To maximize registration, stitching, and 3D estimation accuracy, we pre-calibrated the microscope by capturing a 7D hypervolume of a flat patterned target. Note that a z-stack is still necessary for a flat target because the focal planes of the 54 micro-cameras in practice may not be coincident. For each z-stack, we pick the sharpest slice (using a Laplacian-based metric) and jointly registered the \(9\times 6\times 8\times 8=3456\) images by simultaneously optimizing the 6D poses (3D position + 3D orientation) for all 3456 images, along with a quadratic radial distortion parameter, assumed to be the same for all images, and inter-image and intra-image intensity variation (e.g., due to uneven illumination). The pixel-intensity-based joint registration algorithm extends our previously reported algorithm [32] by incorporating new strategies to support reconstructions with much higher SBPs, as required by the large datasets acquired for this study.

Before we discuss the new extensions, we briefly review the base algorithm [32], which takes in a collection of images to be registered according to an image deformation model using gradient descent. For the case of camera pose and distortion calibration, the deformation model is the 6D pose modeling homographic distortions, along with distortion parameters. All the images are dewarped according to an initial guess of the deformation parameters and projected onto a blank canvas to form an estimate of the registered composite. When a pixel in the composite is visited multiple times (i.e., a collision), the values are averaged. To quantify how accurate the deformation parameters are, the values are reprojected from the composite back to the image space and compared to the original images via mean square error (MSE). This MSE is minimized with respect to the deformation parameters via gradient descent, reaching a minimum when all the pixel collisions are consistent.

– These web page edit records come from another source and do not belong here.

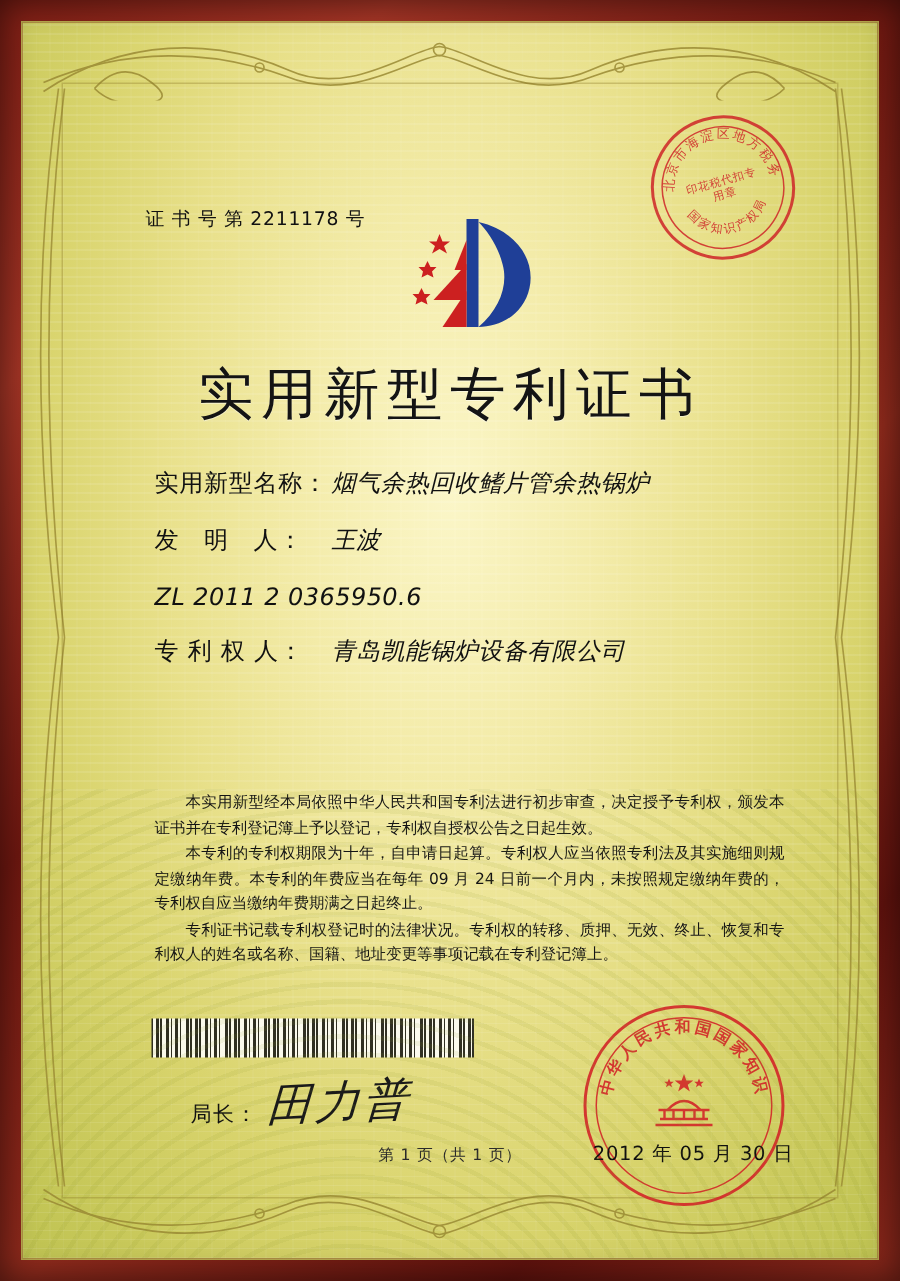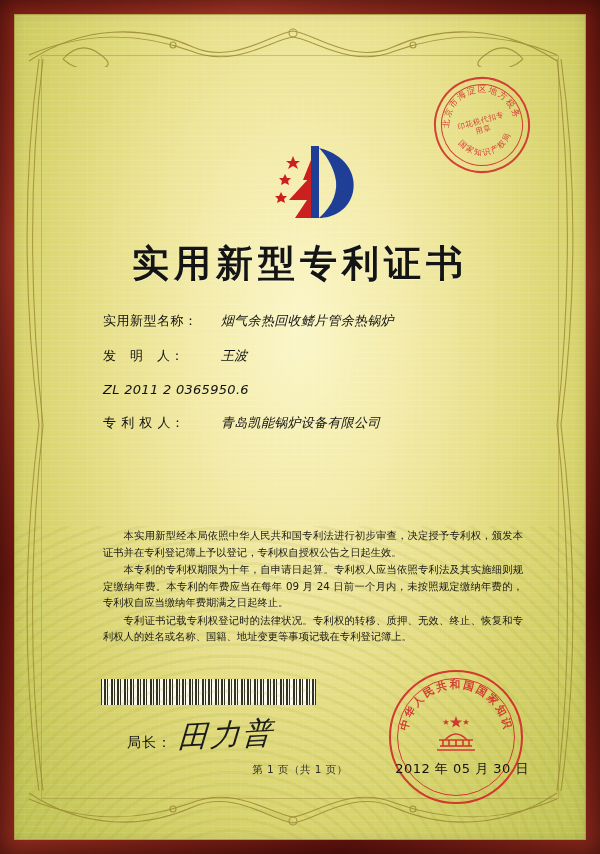"证 书 号 第 2211178" div.cert-no { html: none -> <div>证 书 号 第 2211178 号</div> }
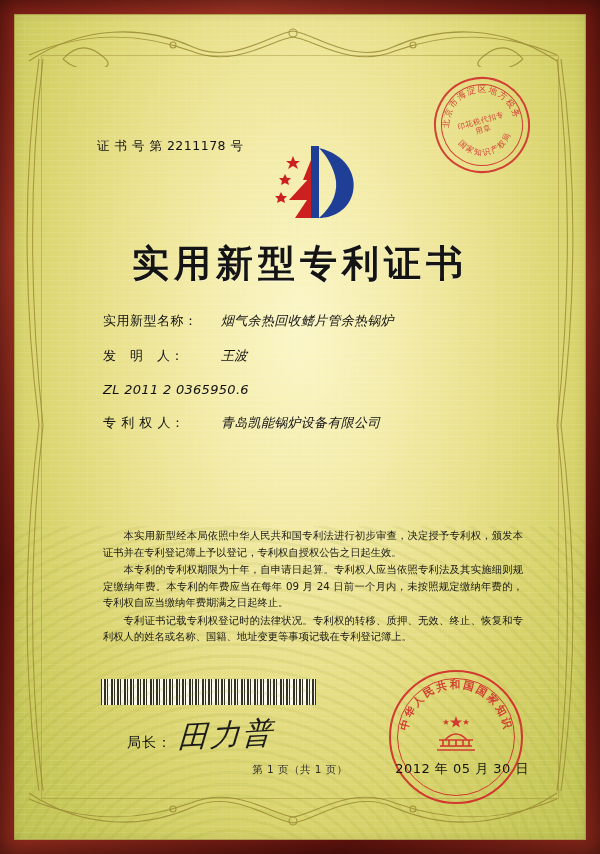"实用新型专利证书" h1.title { font-weight: 700 -> 400 }
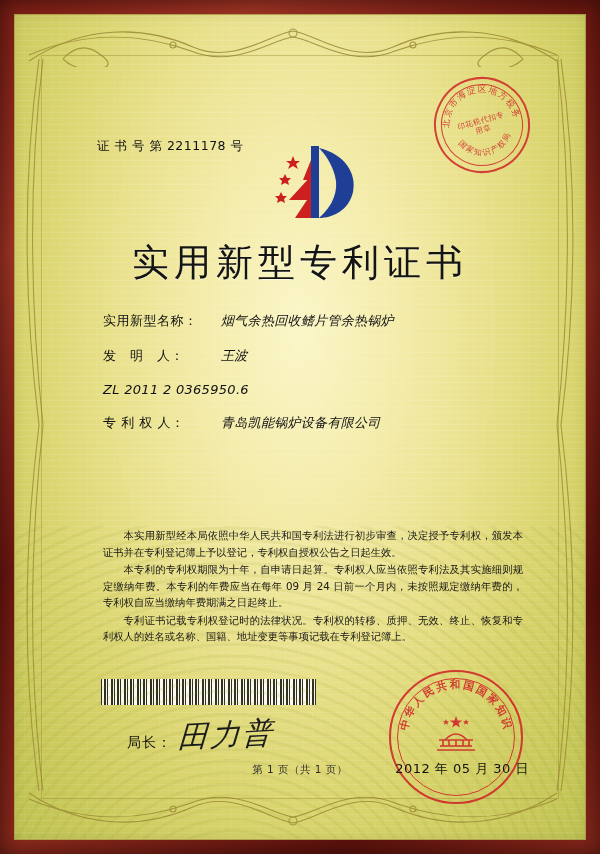"实用新型名称：" .field-row { font-size: 13px -> 16px }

Note that the reconstruction is reset at every gradient descent iteration.

This algorithm has worked well for jointly calibrating tens of multi-MP cameras that form composites of up to a few hundreds of MP. To extend this algorithm to jointly register 3456 images to form a 6-GP composite, we introduced a multi-scale strategy along with pixel batching. In particular, first we optimize the deformation model parameters for the data captured by a single micro-camera (i.e., 8\(\times\)8 images of size 3072\(\times\)3072), using the previous method. An example registration is visualized in Additional file 1: Fig. S6a. The optimized parameters for the one micro-camera are then used to initialize the parameters for all micro-cameras, with a rough initial guess for the inter-camera spacing. From there, all 3456 camera images are coarsely registered with 53\(\times\) linear downsampling, updating only the lateral camera positions during gradient descent. Next, the downsampling is decreased to 26\(\times\) and the full 6D poses for all 3456 images are simultaneously updated.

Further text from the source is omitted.